In Bethann’s condition, anything might be possible. Blood. Too much blood for children to see.
But no blood pooled around Bethann. She lay curled up on a pile of straw in one of the stalls, only a thready pulse in her neck indicating she was still alive.
“What’s wrong?” Griff crouched beside Esther.
“I don’t know. I don’t know.” She caught the edge in her voice, desired to beat her fist against the wooden partition, and took two long, deep breaths before speaking again. “I’m not a doctor. I’m a midwife, and not a very good one at that. My last patient died.”
“Zach didn’t.”
“He was young and healthy. Bethann is starving herself to death.” Esther lifted one of the woman’s hands. “Ned’s wrist is thicker than—what’s this?”
Bethann’s hand gripped something even in her unconsciousness. Esther pried it out of the bony fingers and stared at the handwritten label on the bottle.
Laudanum.
Her head spun. Stars danced before her eyes. She swayed, and Griff wrapped his arm around her shoulders. “What is it?”
“Laudanum. It’s a mixture of spirits and opium for serious cases of pain.” She held the bottle to the light from the door. More than half of the contents were missing. “It must have been in that basket of things from Uncle Rafe. This is his handwriting.
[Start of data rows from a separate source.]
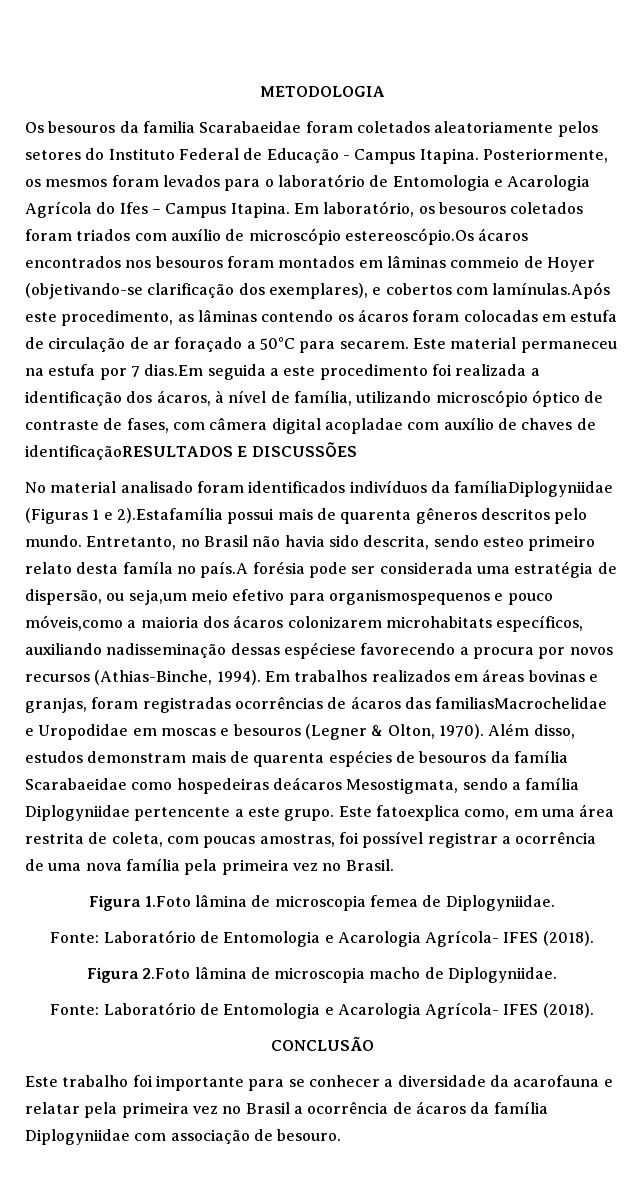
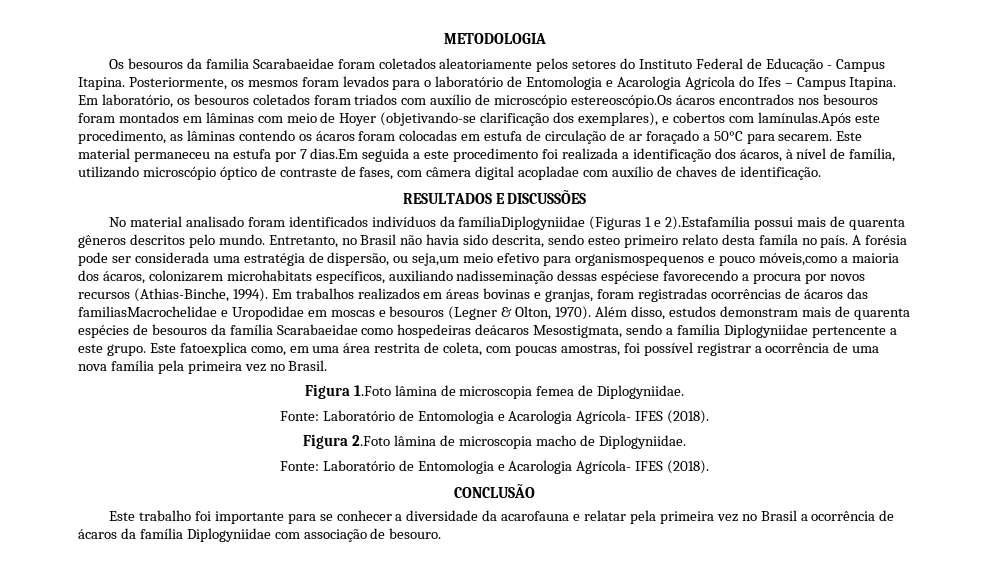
- Em laboratório, os besouros coletados foram triados com auxílio de microscópio estereoscópio.Os ácaros encontrados nos besouros foram montados em lâminas commeio de Hoyer (objetivando-se clarificação dos exemplares), e cobertos com lamínulas.Após este procedimento, as lâminas contendo os ácaros foram colocadas em estufa de circulação de ar foraçado a 50°C para secarem.
+ Em laboratório, os besouros coletados foram triados com auxílio de microscópio estereoscópio.Os ácaros encontrados nos besouros foram montados em lâminas com meio de Hoyer (objetivando-se clarificação dos exemplares), e cobertos com lamínulas.Após este procedimento, as lâminas contendo os ácaros foram colocadas em estufa de circulação de ar foraçado a 50°C para secarem.
- Este material permaneceu na estufa por 7 dias.Em seguida a este procedimento foi realizada a identificação dos ácaros, à nível de família, utilizando microscópio óptico de contraste de fases, com câmera digital acopladae com auxílio de chaves de identificaçãoRESULTADOS E DISCUSSÕES
+ Este material permaneceu na estufa por 7 dias.Em seguida a este procedimento foi realizada a identificação dos ácaros, à nível de família, utilizando microscópio óptico de contraste de fases, com câmera digital acopladae com auxílio de chaves de identificação.
+ RESULTADOS E DISCUSSÕES
- Entretanto, no Brasil não havia sido descrita, sendo esteo primeiro relato desta famíla no país.A forésia pode ser considerada uma estratégia de dispersão, ou seja,um meio efetivo para organismospequenos e pouco móveis,como a maioria dos ácaros colonizarem microhabitats específicos, auxiliando nadisseminação dessas espéciese favorecendo a procura por novos recursos (Athias-Binche, 1994).
+ Entretanto, no Brasil não havia sido descrita, sendo esteo primeiro relato desta famíla no país. A forésia pode ser considerada uma estratégia de dispersão, ou seja,um meio efetivo para organismospequenos e pouco móveis,como a maioria dos ácaros, colonizarem microhabitats específicos, auxiliando nadisseminação dessas espéciese favorecendo a procura por novos recursos (Athias-Binche, 1994).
And I doubt he sent me anything but a full bottle.”
“You think she took all of this?” Griff removed the flask from Esther’s hand.
“It’s unlikely she spilled it, or we would smell it.” She bent close to Bethann, sniffing.
She caught the hint of spirits on the woman’s faint breaths, but nowhere else. She reached to examine her as she had done for so many women, remembered Griff beside her, and stopped. “We need to get her someplace better than this. My room will do.”
“Shouldn’t we wake her?”
“Yes, we’ll try, but let me examine her first in the event she’s, um, terminating.”